= Your instructions =
Give only the count of lines that contain "look" in the material.

** Opening Supplied information block **

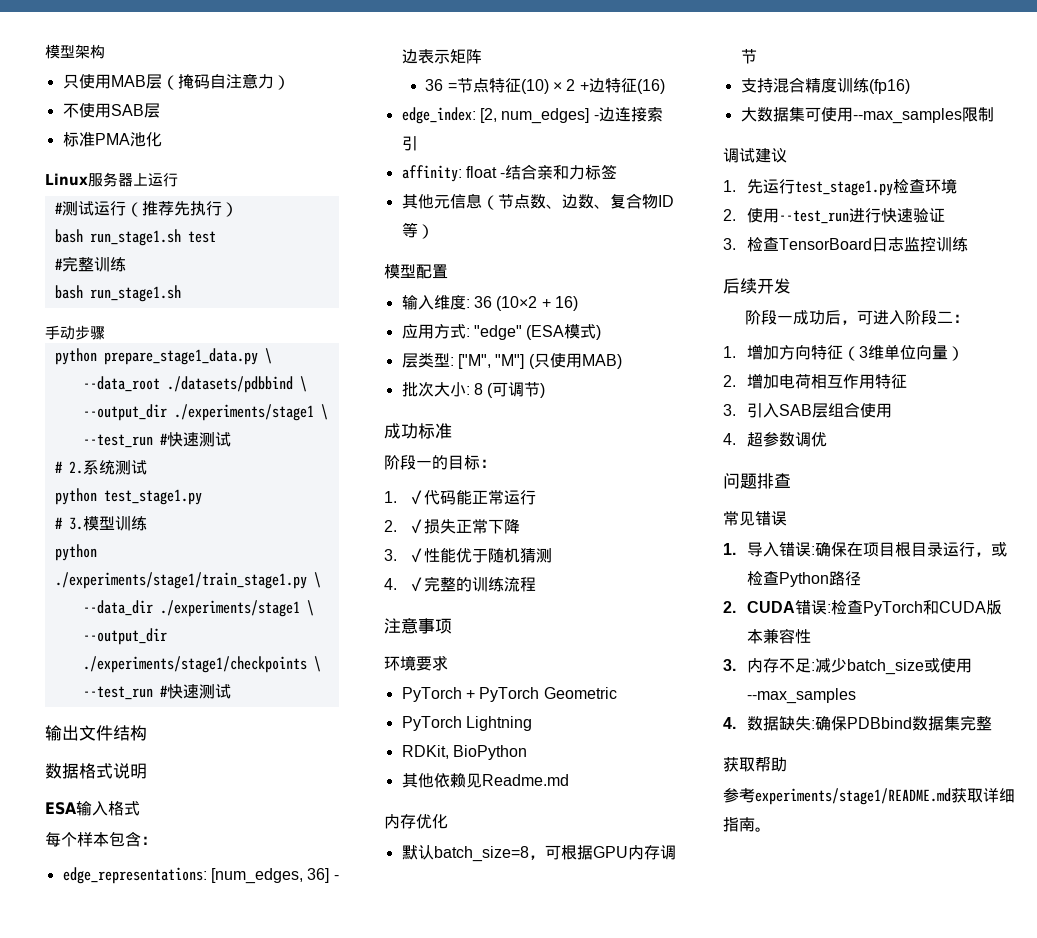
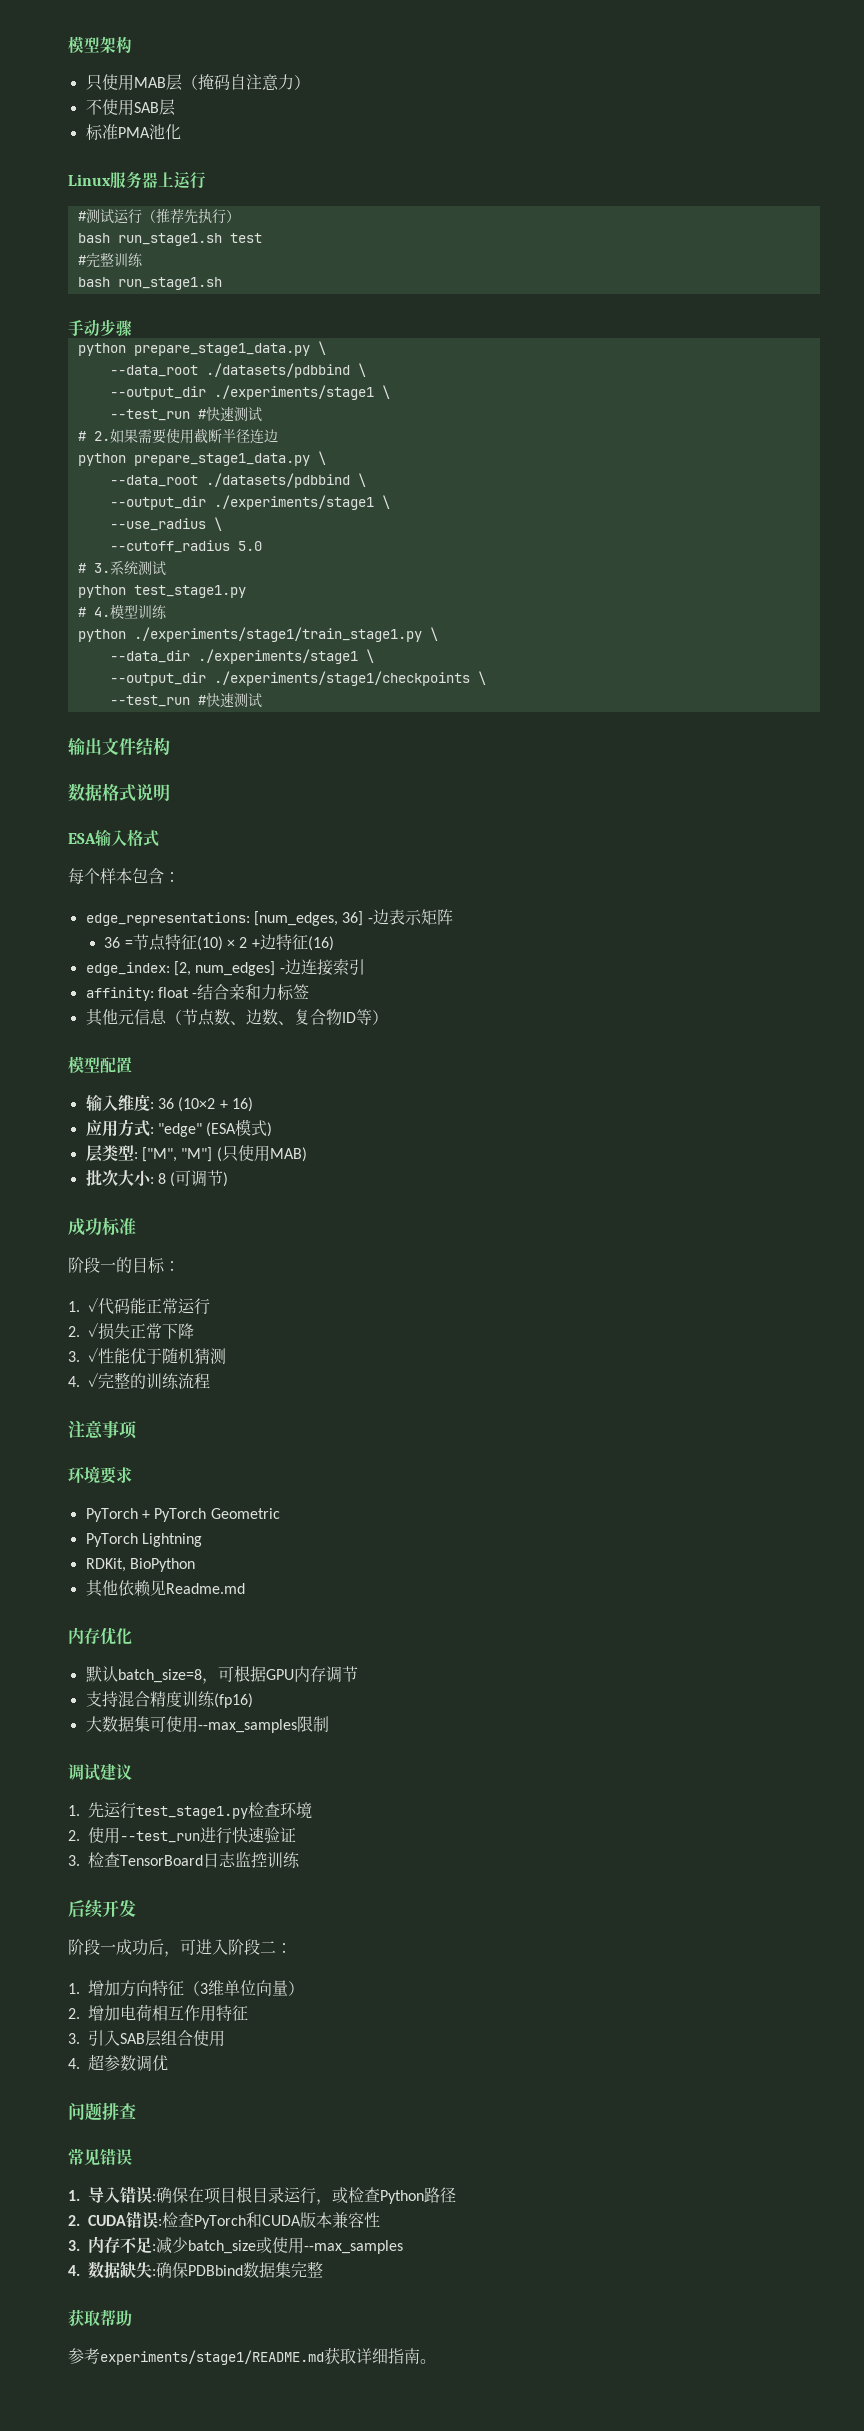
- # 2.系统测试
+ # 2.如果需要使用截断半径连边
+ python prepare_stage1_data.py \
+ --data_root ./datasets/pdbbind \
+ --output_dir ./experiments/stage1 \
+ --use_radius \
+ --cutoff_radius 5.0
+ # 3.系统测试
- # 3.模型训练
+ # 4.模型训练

** Closing Supplied information block **
** Opening Supplied information block **

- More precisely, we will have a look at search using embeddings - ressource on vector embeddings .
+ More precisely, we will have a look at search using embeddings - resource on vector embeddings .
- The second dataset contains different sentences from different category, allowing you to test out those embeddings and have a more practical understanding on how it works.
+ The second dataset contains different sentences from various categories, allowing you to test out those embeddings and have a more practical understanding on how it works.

** Closing Supplied information block **
** Opening Supplied information block **

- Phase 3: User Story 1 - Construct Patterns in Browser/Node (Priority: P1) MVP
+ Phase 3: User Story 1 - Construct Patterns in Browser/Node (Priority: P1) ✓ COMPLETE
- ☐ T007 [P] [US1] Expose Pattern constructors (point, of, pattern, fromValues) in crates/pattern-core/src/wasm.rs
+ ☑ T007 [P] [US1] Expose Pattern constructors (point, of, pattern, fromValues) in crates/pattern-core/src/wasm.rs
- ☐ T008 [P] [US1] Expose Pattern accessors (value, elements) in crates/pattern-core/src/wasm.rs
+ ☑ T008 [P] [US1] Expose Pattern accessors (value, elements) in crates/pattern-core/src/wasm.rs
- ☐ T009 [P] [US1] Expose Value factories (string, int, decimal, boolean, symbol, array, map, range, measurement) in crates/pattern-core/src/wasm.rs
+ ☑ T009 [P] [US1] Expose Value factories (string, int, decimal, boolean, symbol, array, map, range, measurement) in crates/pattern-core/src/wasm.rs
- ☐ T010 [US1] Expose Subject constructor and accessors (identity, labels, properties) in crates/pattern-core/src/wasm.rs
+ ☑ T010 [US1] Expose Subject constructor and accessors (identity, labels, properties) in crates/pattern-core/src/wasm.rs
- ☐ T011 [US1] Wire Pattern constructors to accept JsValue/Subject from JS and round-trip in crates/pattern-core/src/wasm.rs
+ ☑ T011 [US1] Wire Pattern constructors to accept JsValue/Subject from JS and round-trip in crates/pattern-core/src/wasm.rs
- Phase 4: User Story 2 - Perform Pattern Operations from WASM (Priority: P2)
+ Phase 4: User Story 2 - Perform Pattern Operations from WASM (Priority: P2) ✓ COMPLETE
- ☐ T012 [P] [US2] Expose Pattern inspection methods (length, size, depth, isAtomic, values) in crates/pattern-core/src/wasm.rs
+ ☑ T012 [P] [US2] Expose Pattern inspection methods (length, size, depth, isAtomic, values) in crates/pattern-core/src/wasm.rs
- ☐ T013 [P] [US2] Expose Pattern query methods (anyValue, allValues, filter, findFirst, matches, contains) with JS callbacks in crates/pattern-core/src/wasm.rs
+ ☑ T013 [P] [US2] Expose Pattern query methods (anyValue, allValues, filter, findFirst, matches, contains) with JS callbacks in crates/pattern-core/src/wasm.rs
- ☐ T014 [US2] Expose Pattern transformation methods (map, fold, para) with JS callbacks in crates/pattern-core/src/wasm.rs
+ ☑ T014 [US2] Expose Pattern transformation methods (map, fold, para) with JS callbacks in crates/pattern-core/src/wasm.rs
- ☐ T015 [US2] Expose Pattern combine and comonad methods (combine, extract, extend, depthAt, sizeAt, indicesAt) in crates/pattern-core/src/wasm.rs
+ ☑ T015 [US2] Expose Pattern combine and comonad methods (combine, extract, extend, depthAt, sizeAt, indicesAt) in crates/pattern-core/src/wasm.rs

** Closing Supplied information block **

= Task result =
2